→ Work order
Could you repeat exactly the lines below, from the line containing "margin-left: 12px ->" through the last one, both included, while leaving out any pictures?

Web interface edit records:

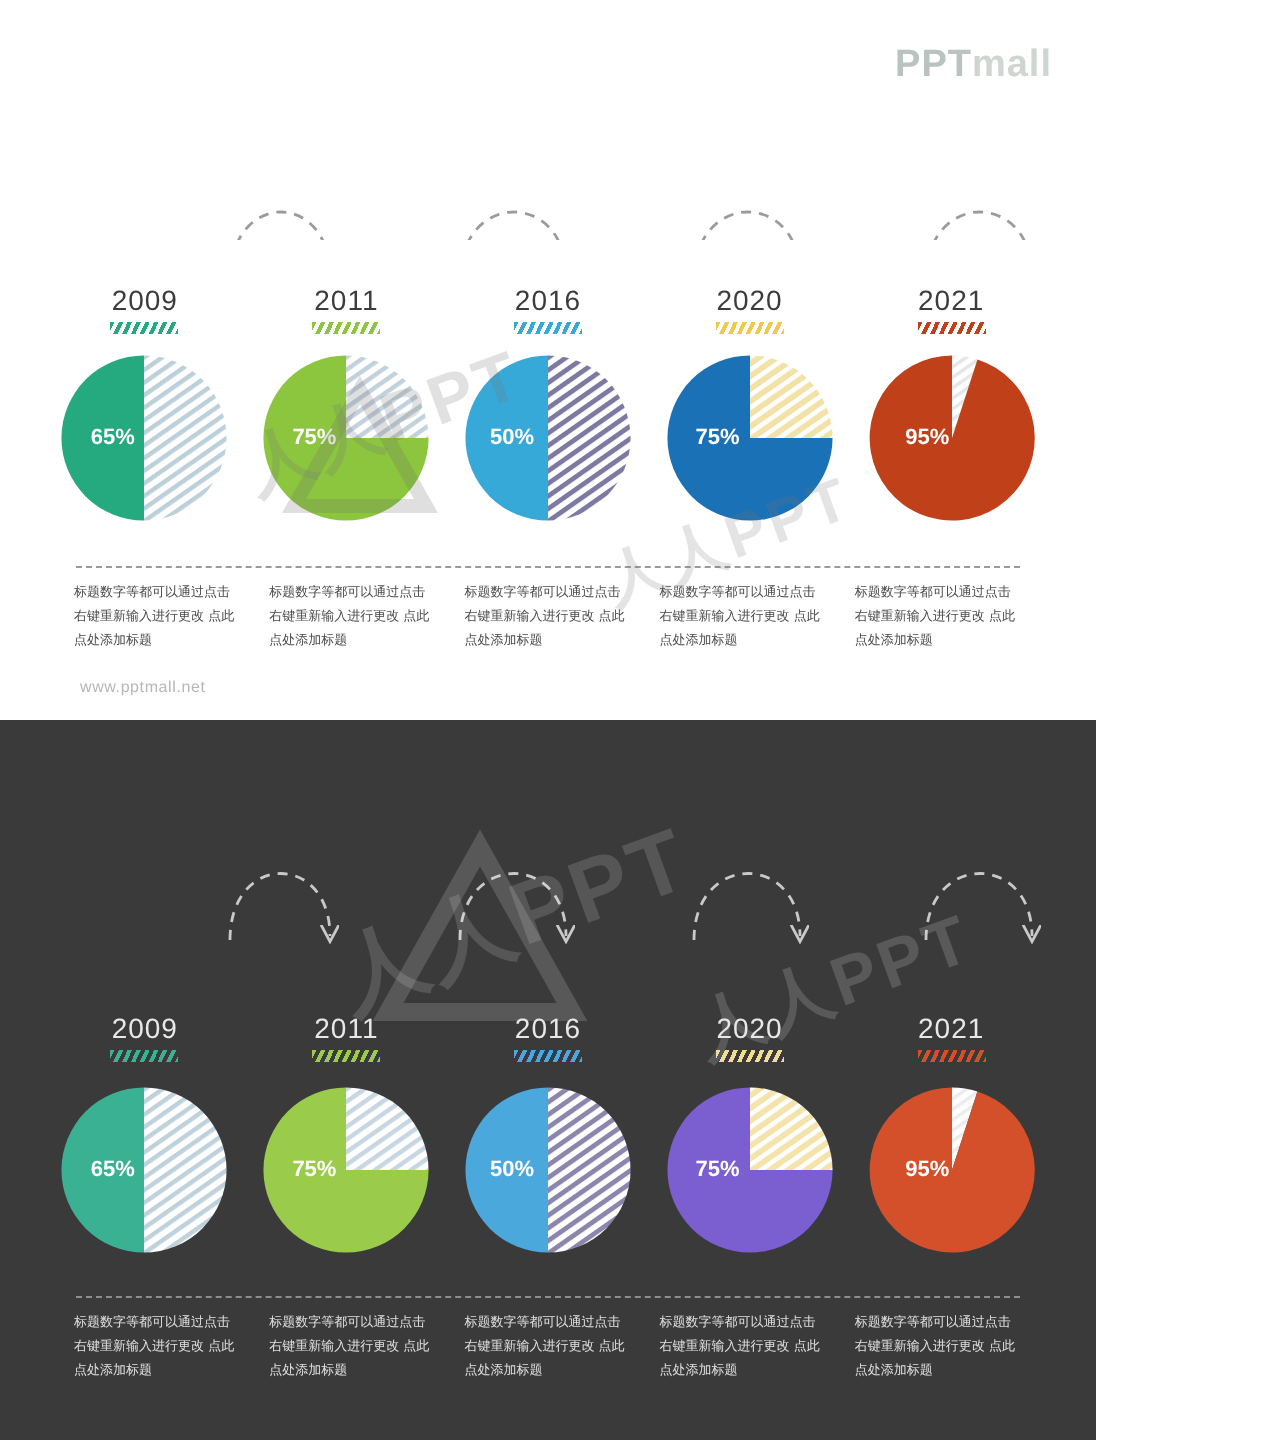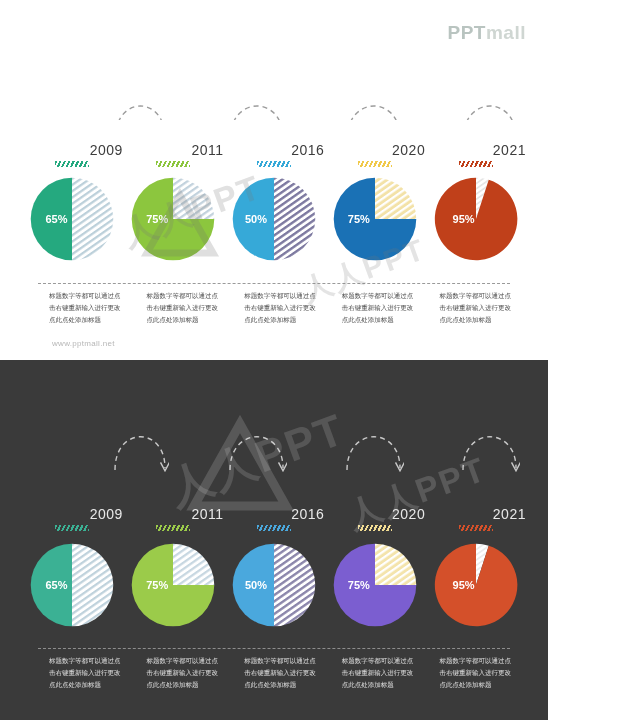"2009" .year { text-align: right -> none }
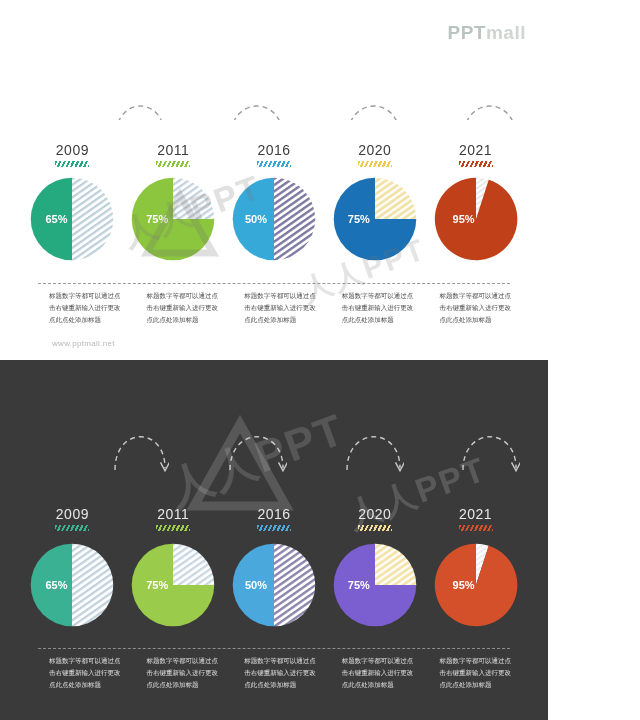"标题数字等都可以通过点击右键重新输入进行更改 点此点处添加标题" .cap { margin-left: 12px -> none }
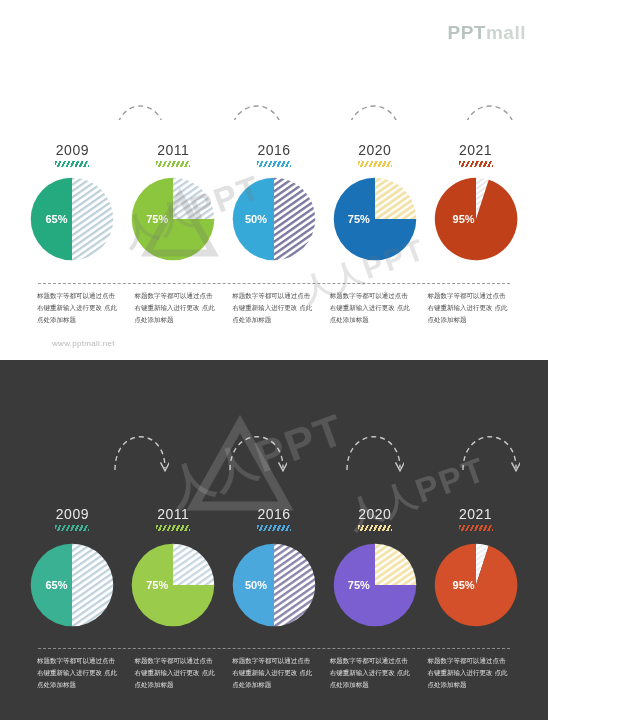"www.pptmall.net" .site { left: 52px -> 40px }
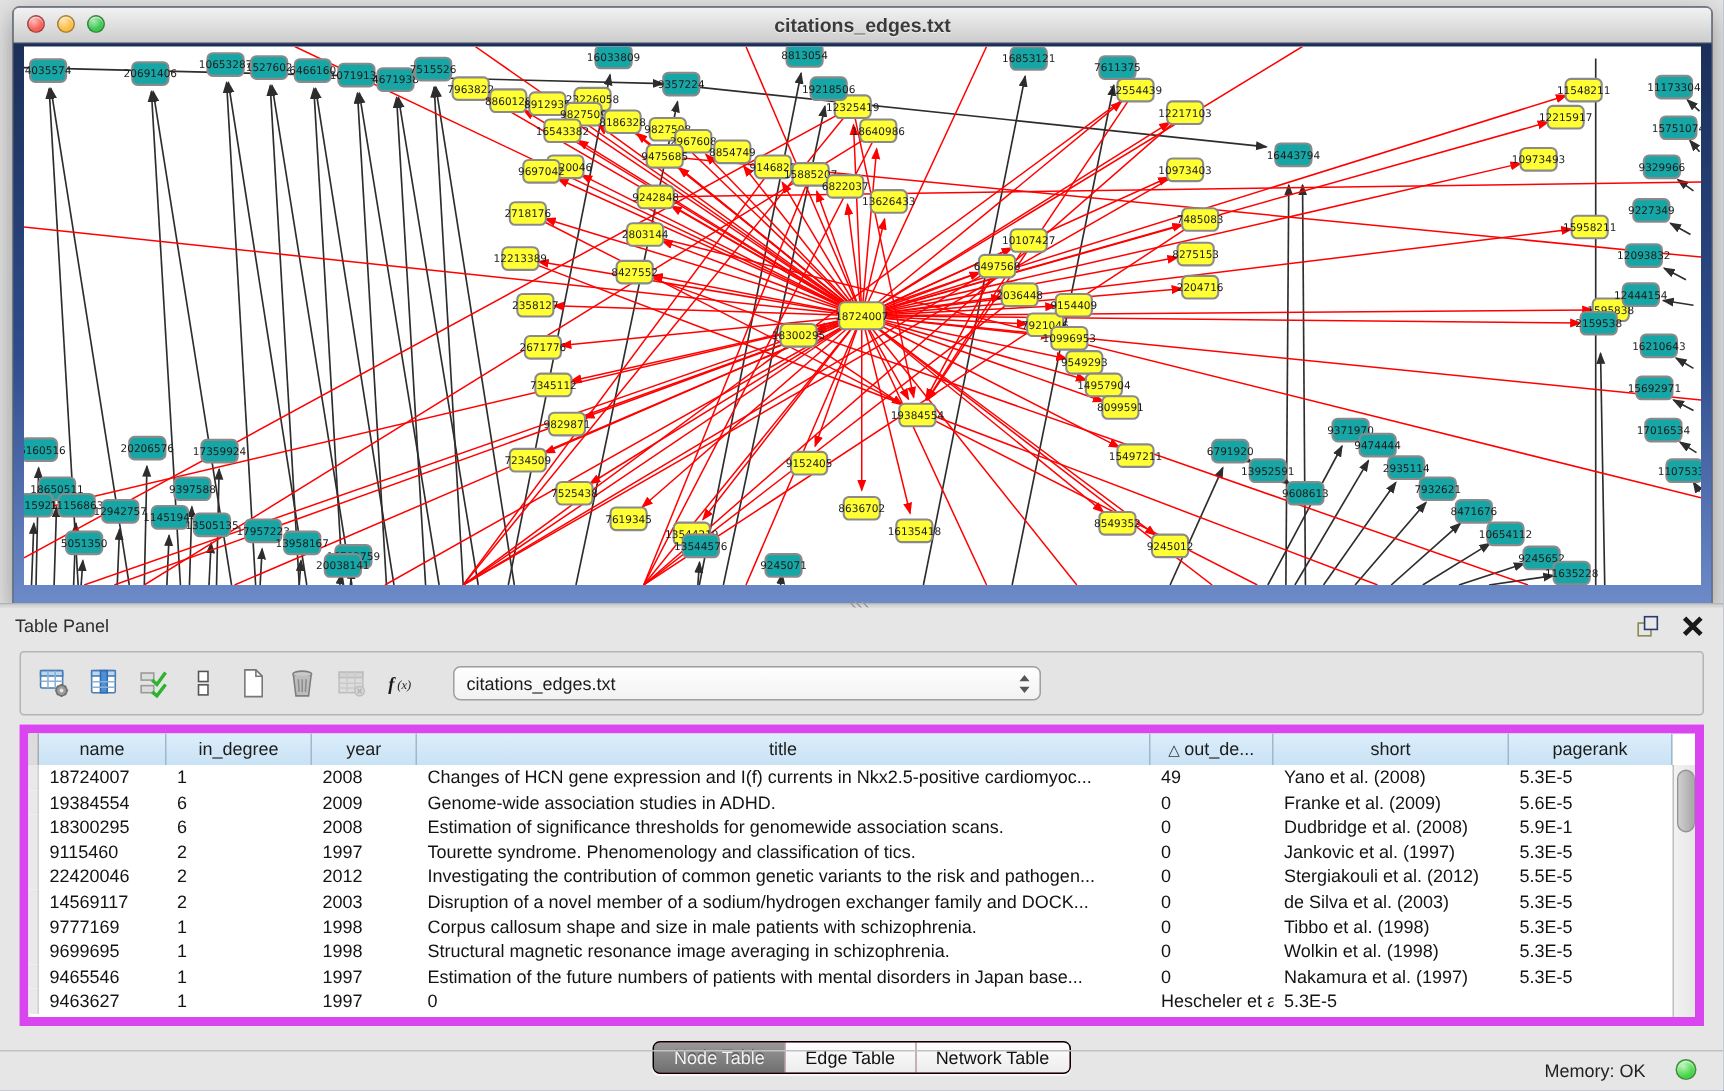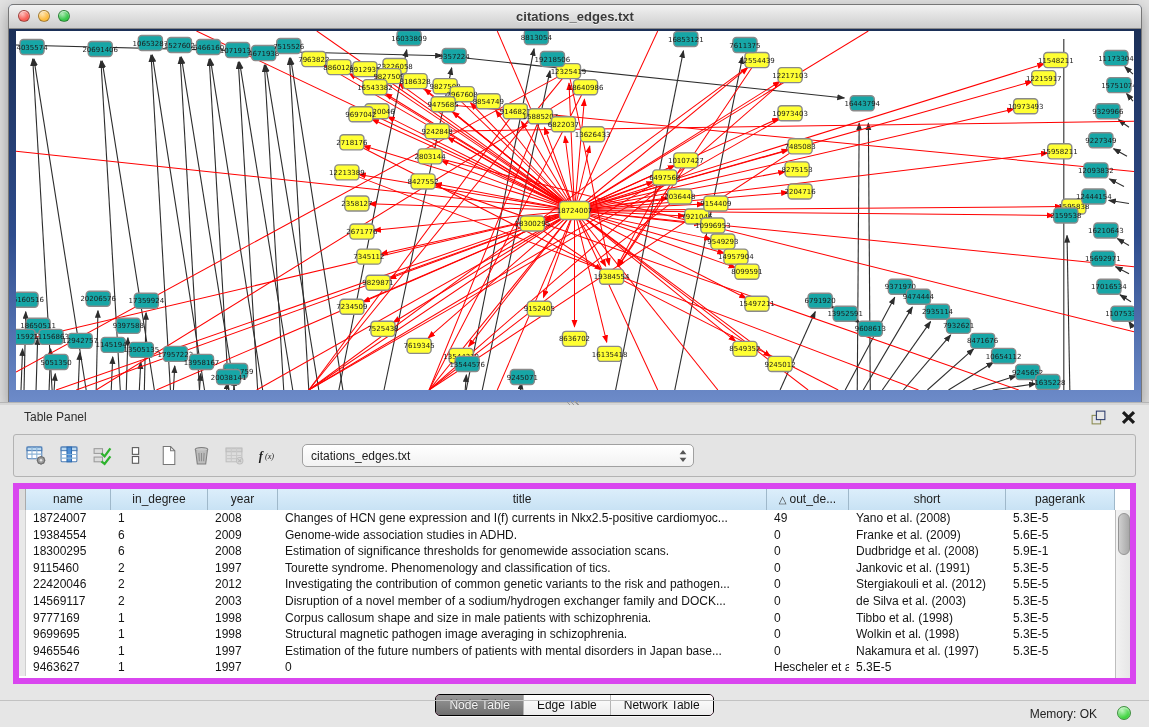"Table Panel" .panel-head { padding-left: 24px -> 10px }
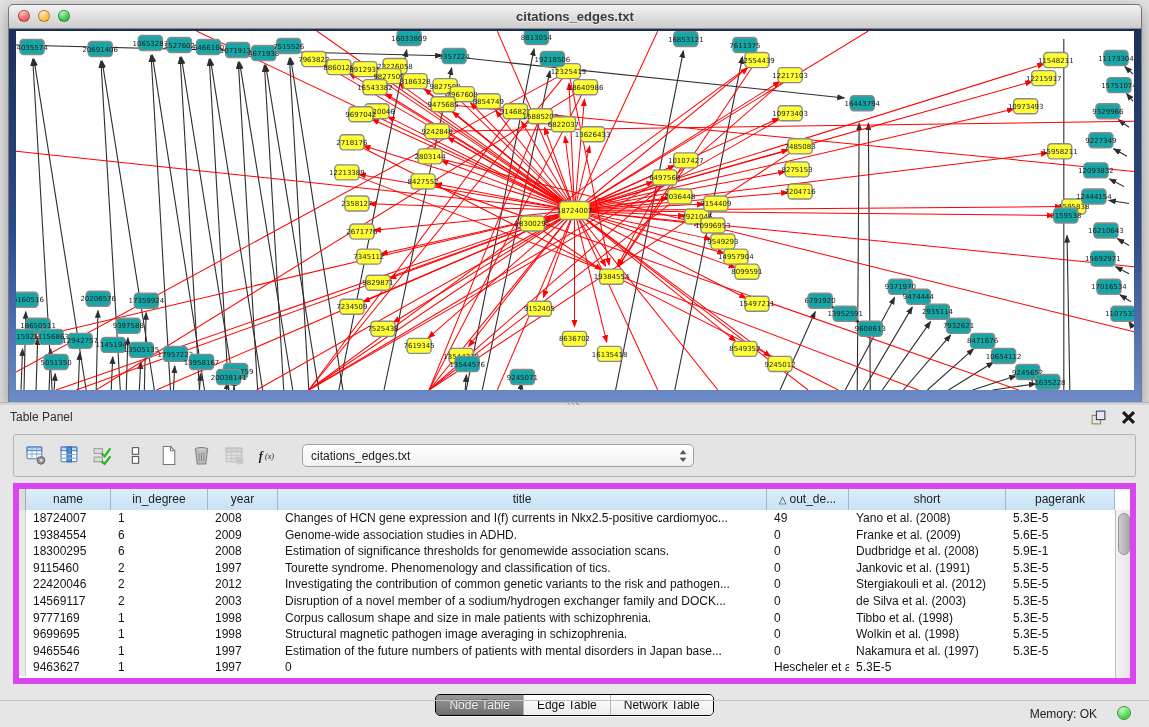"Jankovic et al. (1991)" div.td { text: 1991 -> 1997 }
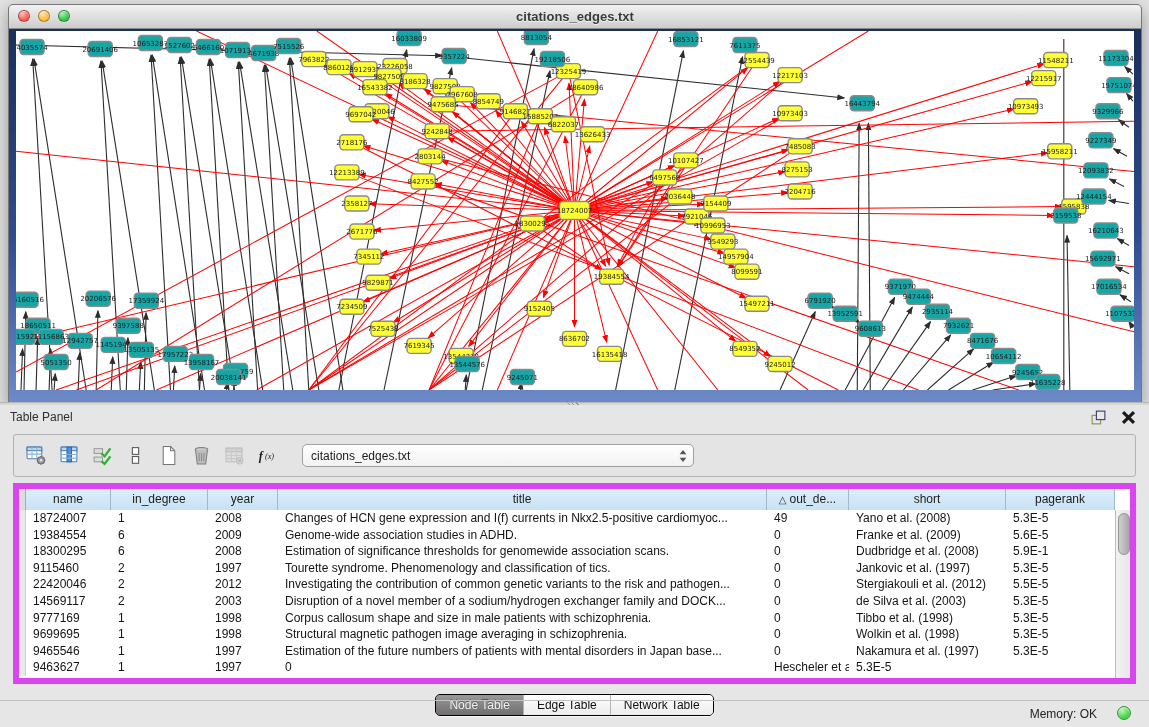"Structural magnetic pathogen image" div.td { text: pathogen -> resonance }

→ Output of the task
"标题数字等都可以通过点击右键重新输入进行更改 点此点处添加标题" .cap { margin-left: 12px -> none }
"www.pptmall.net" .site { left: 52px -> 40px }
"Table Panel" .panel-head { padding-left: 24px -> 10px }
"Jankovic et al. (1991)" div.td { text: 1991 -> 1997 }
"Structural magnetic pathogen image" div.td { text: pathogen -> resonance }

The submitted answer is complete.